In fact, Tamhini’s seasonal rainfall in eight different years between 1975 and 2013 was more than that of Sohra, erstwhile Cherrapunji, which was once considered the wettest.

With an average rainfall of 6,498.4mm during the monsoon, Tamhini ranks fifth alongside Mawsynram (8,864mm) and Cherrapunji (8,633mm) in Northeast, and in the Western Ghat regions of Amboli (7,071mm) in Maharashtra and Agumbe (6,866mm) in Karnataka.

But what has caught the interest of monsoon scientists is the quantum of rainfall Tamhini receives every year despite being located in the leeward (drier side) of the Western Ghats.

“Tamhini receives more rainfall than locations on the windward side of the Western Ghats. This is in contrast to widely accepted view that rainfall is lower on the leeward side of mountains,” said a senior scientist at IITM who is not authorised to talk to the media.

The Western Ghats causes seasonal rainfall (June–September) of 2,500 mm and above on the windward side of the Ghats.

The researchers said heavy rainfall in the coastal areas and the Western Ghats is due to winds from the Arabian Sea that directly hit the mountain ranges. As a result, Mahabaleshwar and Agumbe which fall on the windward side of the Ghat region receive heavy rainfall.

“For long, our understanding was that it rains more in the coastal areas or on top of mountains.
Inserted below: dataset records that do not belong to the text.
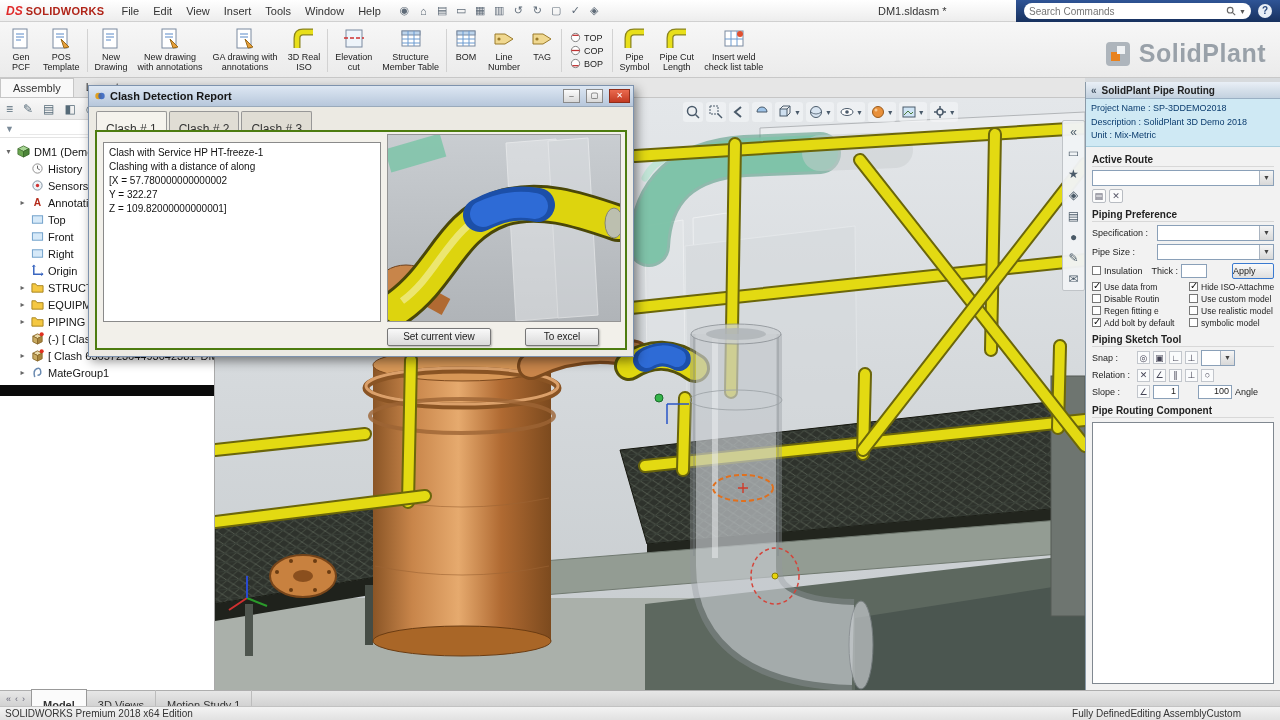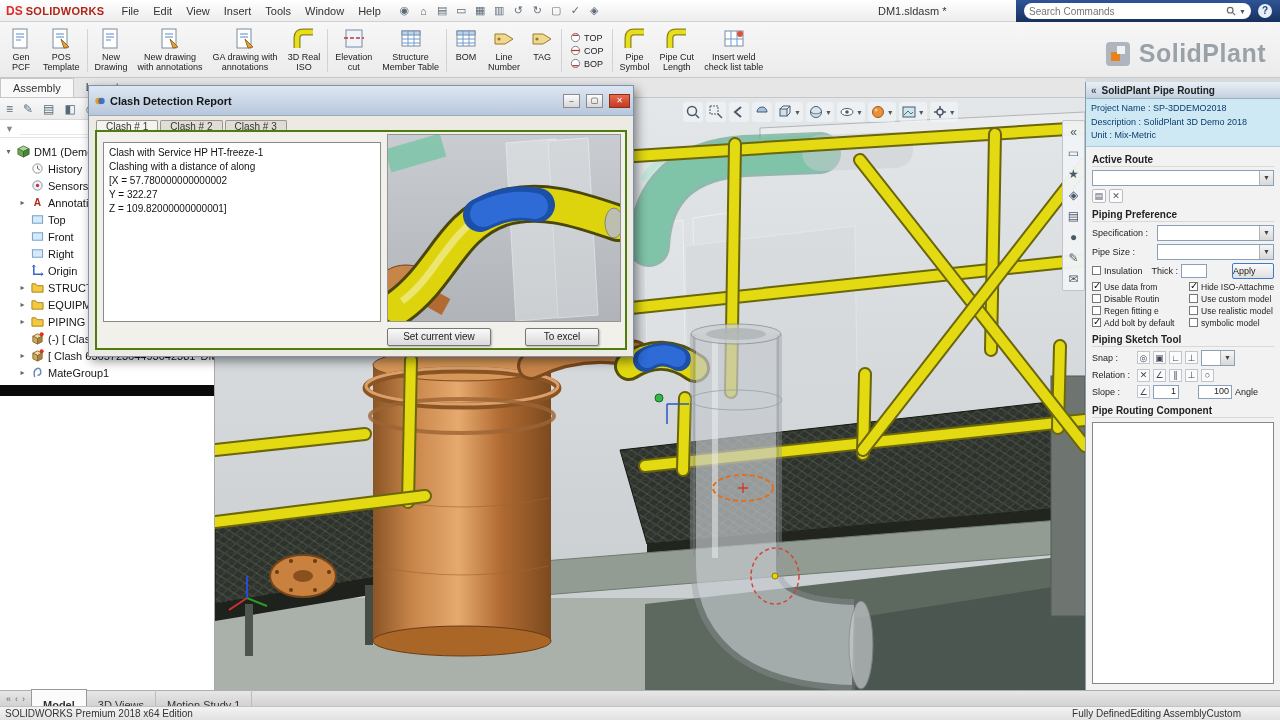--- a/index.html
+++ b/index.html
@@ -11,7 +11,7 @@
     background:linear-gradient(#ffffff,#ededed); border-bottom:1px solid #d0d0d0;
     display:flex; align-items:center; font-size:11px; color:#333; z-index:40; }
   .logo { display:flex; align-items:baseline; gap:3px; padding:0 10px 0 6px; }
-  .logo-mark { color:#e02a2a; font-weight:bold; font-size:12px; }
+  .logo-mark { color:#e02a2a; font-weight:bold; font-style:italic; font-size:12px; }
   .logo-text { color:#b02418; font-weight:bold; font-size:11px; letter-spacing:.3px; }
   .menu-item { padding:0 7px; line-height:22px; cursor:default; }
   .mb-icons { display:flex; align-items:center; gap:2px; margin-left:8px; }

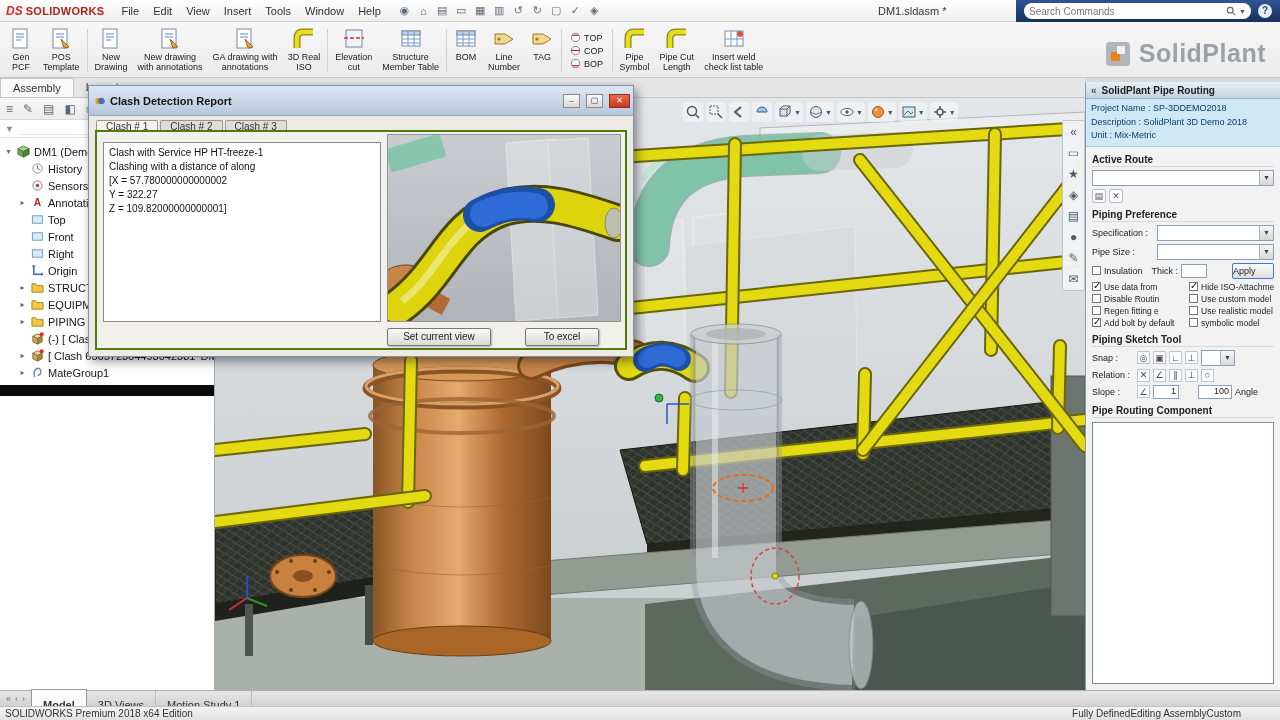--- a/index.html
+++ b/index.html
@@ -115,7 +115,7 @@
   
   .dialog { position:absolute; left:88px; top:85px; width:546px; height:272px; z-index:50;
     background:#eceae3; border:1px solid #7d92ad; box-shadow:3px 4px 10px rgba(0,0,0,.45); }
-  .dlg-title { height:30px; background:linear-gradient(#dde7f3,#b7c7db); border-bottom:1px solid #9aaabb;
+  .dlg-title { height:21px; background:linear-gradient(#dde7f3,#b7c7db); border-bottom:1px solid #9aaabb;
     display:flex; align-items:center; gap:4px; padding:0 3px 0 5px; }
   .dlg-title-text { flex:1; font-size:11px; font-weight:bold; color:#161616; }
   .dlg-btn { width:17px; height:14px; border:1px solid #8a8a8a; background:linear-gradient(#fcfcfc,#d8d8d8);

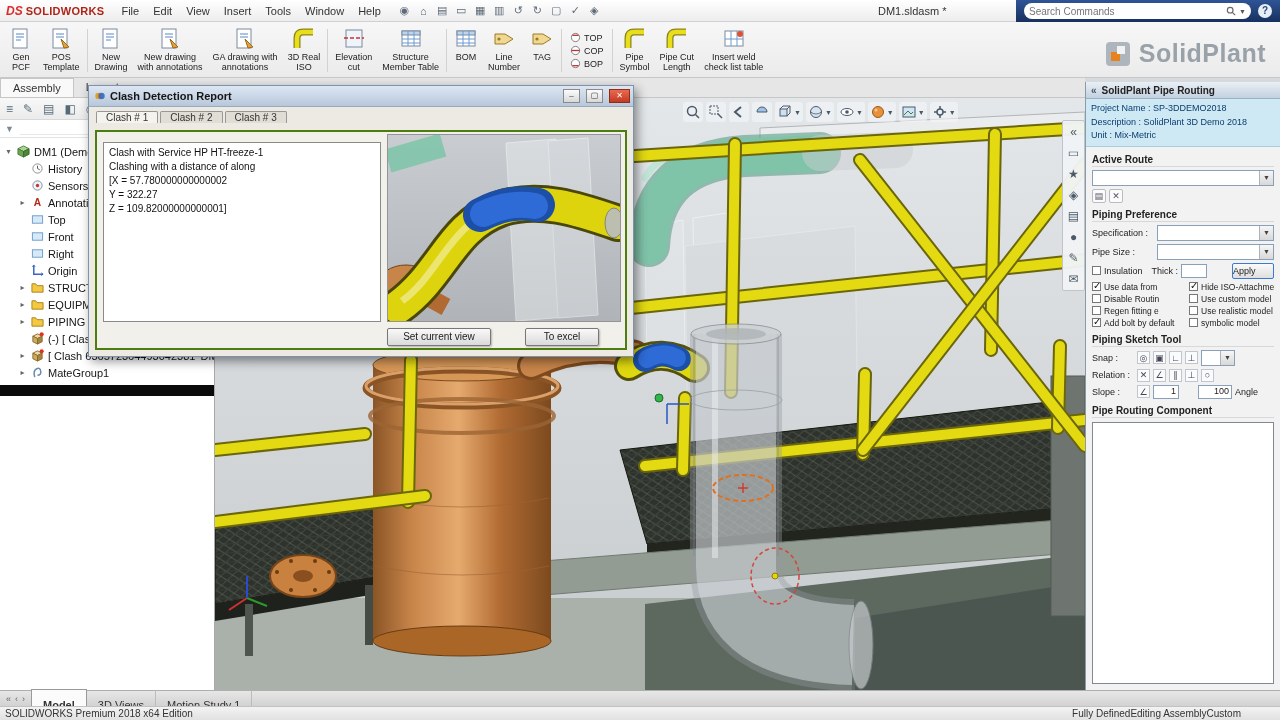--- a/index.html
+++ b/index.html
@@ -122,7 +122,7 @@
     font-size:8px; line-height:12px; text-align:center; color:#333; margin-left:2px; }
   .dlg-btn.close { width:21px; background:linear-gradient(#ea6a4e,#c23a22); color:#fff; border-color:#8f2d1a; }
   .dlg-tabs { display:flex; padding:4px 0 0 7px; gap:2px; }
-  .dlg-tab { font-size:10px; padding:0 9px; background:#e0ddd4; border:1px solid #979797;
+  .dlg-tab { font-size:12px; padding:10px 9px; background:#e0ddd4; border:1px solid #979797;
     border-bottom:none; border-radius:2px 2px 0 0; color:#333; }
   .dlg-tab.active { background:#f5f3ed; }
   .dlg-content { position:absolute; left:6px; right:6px; top:44px; bottom:6px;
Though, it rains on the other side of the mountain ranges as well, it is not as much as the windward side.” said JR Kulkarni, retired scientist and the co-author of the study. “We, therefore, need to know mechanism for heavy rain on the leeward side of the hill.”

The weather station at Tamhini along with four others was set up as per World Meteorological Organisation norms by Tata Power Company 40 years ago as part of its hydroelectrical power project.

The Tata station was not part of the rain-gauging network of the India Meteorological Department, which is under the Union earth sciences ministry.

The highest rainfall-receiving station in the north-western Ghats, Tamhini also beats Mahabaleshwar, which receives an average rainfall of 5425.9mm between June and September.

With 695mm rainfall in June 29, 1994, Tamhini has become one-day highest rainfall station in peninsular India, beating Agumbe (620mm) and Mahabaleshwar (458.5mm).

“The discovery of this station has shown the occurrence of high rainfall on the leeward side, which is a unique feature in the orographic rainfall distribution in the world,” read the paper published in the ‘International Journal of Climatology’.